***** Input for this task *****

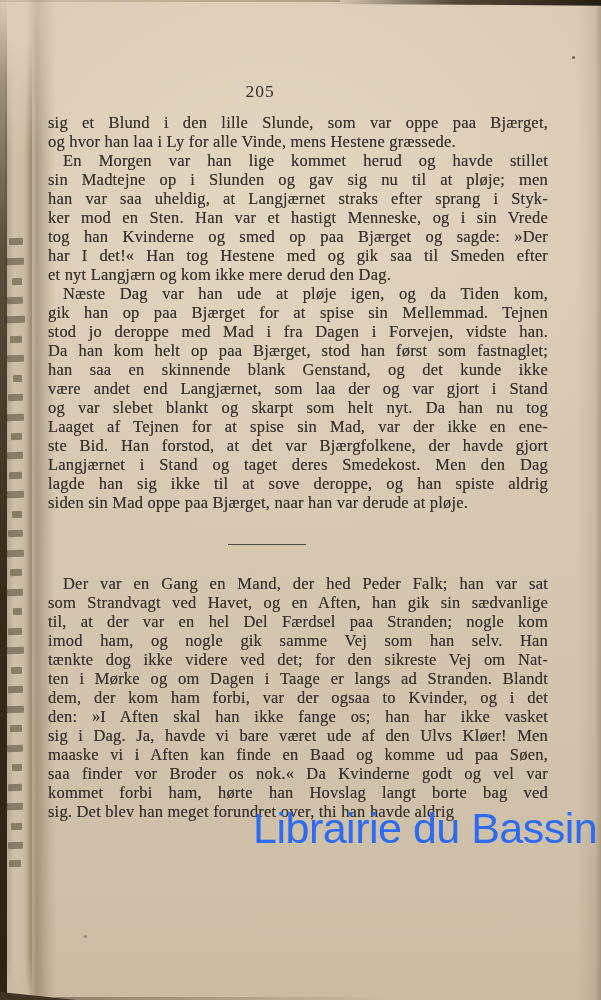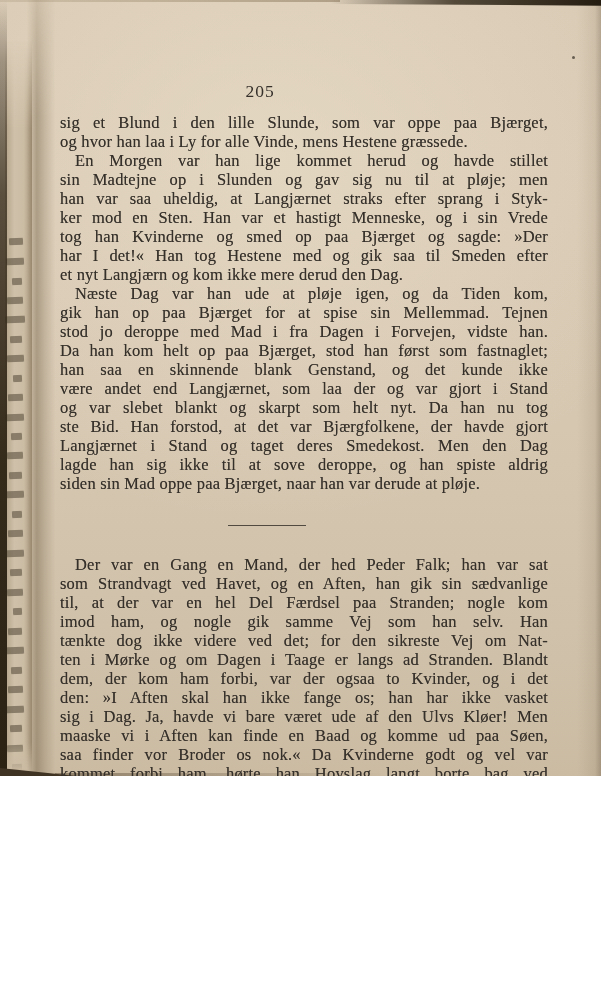--- a/index.html
+++ b/index.html
@@ -3,21 +3,21 @@
 <meta charset="utf-8">
 <style>
   html, body {
     margin: 0; padding: 0;
     width: 601px; height: 1000px;
     overflow: hidden;
     font-family: "Liberation Serif", "DejaVu Serif", serif;
   }
   #scene {
     position: relative;
-    width: 601px; height: 776px;
+    width: 601px; height: 1000px;
     overflow: hidden;
     background:
       radial-gradient(ellipse 620px 520px at 45% 20%, rgba(238,227,207,0.55), rgba(238,227,207,0) 70%),
       linear-gradient(90deg, rgba(0,0,0,0) 96%, rgba(80,60,35,0.10) 99%, rgba(60,45,25,0.28) 100%),
       linear-gradient(180deg, #d8c9b3 0%, #d6c7b1 55%, #cfc0a9 85%, #cbbba3 100%);
   }
   
   .gutter-dark {
     position: absolute; left: 0; top: 0; width: 7px; height: 100%;
     background: linear-gradient(180deg, rgba(43,35,22,0) 0%, rgba(43,35,22,0.35) 8%, rgba(58,47,31,0.8) 25%, #352b1b 60%, #2b2214 100%);
@@ -74,21 +74,20 @@
     font-size: 16.5px; line-height: 19px;
     color: #35302a;
     letter-spacing: 0.2px;
     text-shadow: 0 0 0.4px rgba(53,48,42,0.55);
   }
   .paragraph { margin: 0; }
   .line {
     text-align: justify;
     text-align-last: justify;
     white-space: normal;
-    margin-left: 12px;
   }
   .line.last { text-align-last: left; }
   .line.indent { padding-left: 15px; }
   .separator {
     width: 78px; height: 0;
     border-top: 1.5px solid #504a40;
     margin: 32px 0 29px 180px;
   }
   
   .watermark {
@@ -165,20 +164,21 @@
         <div class="line last">et nyt Langjærn og kom ikke mere derud den Dag.</div>
       </div>
       <div class="paragraph">
         <div class="line indent">Næste Dag var han ude at pløje igen, og da Tiden kom,</div>
         <div class="line">gik han op paa Bjærget for at spise sin Mellemmad. Tejnen</div>
         <div class="line">stod jo deroppe med Mad i fra Dagen i Forvejen, vidste han.</div>
         <div class="line">Da han kom helt op paa Bjærget, stod han først som fastnaglet;</div>
         <div class="line">han saa en skinnende blank Genstand, og det kunde ikke</div>
         <div class="line">være andet end Langjærnet, som laa der og var gjort i Stand</div>
         <div class="line">og var slebet blankt og skarpt som helt nyt. Da han nu tog</div>
+        <div class="line">Laaget af Tejnen for at spise sin Mad, var der ikke en ene-</div>
         <div class="line">ste Bid. Han forstod, at det var Bjærgfolkene, der havde gjort</div>
         <div class="line">Langjærnet i Stand og taget deres Smedekost. Men den Dag</div>
         <div class="line">lagde han sig ikke til at sove deroppe, og han spiste aldrig</div>
         <div class="line last">siden sin Mad oppe paa Bjærget, naar han var derude at pløje.</div>
       </div>
       <div class="separator"></div>
       <div class="paragraph">
         <div class="line indent">Der var en Gang en Mand, der hed Peder Falk; han var sat</div>
         <div class="line">som Strandvagt ved Havet, og en Aften, han gik sin sædvanlige</div>
         <div class="line">til, at der var en hel Del Færdsel paa Stranden; nogle kom</div>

*****

**What the exercise asks:**
Would you copy all of the data exactly? Keep the pictures out of it.

**Task response:**
--- a/index.html
+++ b/index.html
@@ -3,21 +3,21 @@
 <meta charset="utf-8">
 <style>
   html, body {
     margin: 0; padding: 0;
     width: 601px; height: 1000px;
     overflow: hidden;
     font-family: "Liberation Serif", "DejaVu Serif", serif;
   }
   #scene {
     position: relative;
-    width: 601px; height: 776px;
+    width: 601px; height: 1000px;
     overflow: hidden;
     background:
       radial-gradient(ellipse 620px 520px at 45% 20%, rgba(238,227,207,0.55), rgba(238,227,207,0) 70%),
       linear-gradient(90deg, rgba(0,0,0,0) 96%, rgba(80,60,35,0.10) 99%, rgba(60,45,25,0.28) 100%),
       linear-gradient(180deg, #d8c9b3 0%, #d6c7b1 55%, #cfc0a9 85%, #cbbba3 100%);
   }
   
   .gutter-dark {
     position: absolute; left: 0; top: 0; width: 7px; height: 100%;
     background: linear-gradient(180deg, rgba(43,35,22,0) 0%, rgba(43,35,22,0.35) 8%, rgba(58,47,31,0.8) 25%, #352b1b 60%, #2b2214 100%);
@@ -74,21 +74,20 @@
     font-size: 16.5px; line-height: 19px;
     color: #35302a;
     letter-spacing: 0.2px;
     text-shadow: 0 0 0.4px rgba(53,48,42,0.55);
   }
   .paragraph { margin: 0; }
   .line {
     text-align: justify;
     text-align-last: justify;
     white-space: normal;
-    margin-left: 12px;
   }
   .line.last { text-align-last: left; }
   .line.indent { padding-left: 15px; }
   .separator {
     width: 78px; height: 0;
     border-top: 1.5px solid #504a40;
     margin: 32px 0 29px 180px;
   }
   
   .watermark {
@@ -165,20 +164,21 @@
         <div class="line last">et nyt Langjærn og kom ikke mere derud den Dag.</div>
       </div>
       <div class="paragraph">
         <div class="line indent">Næste Dag var han ude at pløje igen, og da Tiden kom,</div>
         <div class="line">gik han op paa Bjærget for at spise sin Mellemmad. Tejnen</div>
         <div class="line">stod jo deroppe med Mad i fra Dagen i Forvejen, vidste han.</div>
         <div class="line">Da han kom helt op paa Bjærget, stod han først som fastnaglet;</div>
         <div class="line">han saa en skinnende blank Genstand, og det kunde ikke</div>
         <div class="line">være andet end Langjærnet, som laa der og var gjort i Stand</div>
         <div class="line">og var slebet blankt og skarpt som helt nyt. Da han nu tog</div>
+        <div class="line">Laaget af Tejnen for at spise sin Mad, var der ikke en ene-</div>
         <div class="line">ste Bid. Han forstod, at det var Bjærgfolkene, der havde gjort</div>
         <div class="line">Langjærnet i Stand og taget deres Smedekost. Men den Dag</div>
         <div class="line">lagde han sig ikke til at sove deroppe, og han spiste aldrig</div>
         <div class="line last">siden sin Mad oppe paa Bjærget, naar han var derude at pløje.</div>
       </div>
       <div class="separator"></div>
       <div class="paragraph">
         <div class="line indent">Der var en Gang en Mand, der hed Peder Falk; han var sat</div>
         <div class="line">som Strandvagt ved Havet, og en Aften, han gik sin sædvanlige</div>
         <div class="line">til, at der var en hel Del Færdsel paa Stranden; nogle kom</div>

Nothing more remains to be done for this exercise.